Not too long ago I had a total of 10 aunts and uncles living in Southern Florida. Last week I visited the single remaining aunt in Tamarch, FL.
Aunt Molly is 87 years young and she has one foot planted firmly in the past and the other foot solidly ensconced in the present. Her lakeside apartment is immaculate and she still is the blond blue-eyed tender-loving person of my childhood.
She slowly entered her modern Florida kitchen and turned out a delicious dish of lox, eggs, onions and mushrooms. She kept apologizing to say she had nothing in the refrigerator or in the apartment, but she kept placing food and drink on the table.
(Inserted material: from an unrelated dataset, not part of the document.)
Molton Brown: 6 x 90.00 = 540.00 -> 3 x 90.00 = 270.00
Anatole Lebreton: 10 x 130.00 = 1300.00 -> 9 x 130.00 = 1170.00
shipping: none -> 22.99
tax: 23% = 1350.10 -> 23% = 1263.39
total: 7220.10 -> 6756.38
Pictures of children and grandchildren lined the walls and table tops.
Every step she took, every slice she made and every word she uttered had meaning. Nothing was wasted!
At the age of 11 she emigrated from Poland and moved directly to the Bronx. She is one of six children, three brothers and two sisters. Her father, a large broad-shouldered man in the shoe business, once purchased an entire block in Lynbrook, LI. Later it was divided into 14 homes.
Sometime in the 1940s she married my Uncle Leon. They had two children, Stephan and Dolly. Leon and Molly worked very hard together in a dry goods store on Havemeyer and South Second Street in Williamsburg, Brooklyn.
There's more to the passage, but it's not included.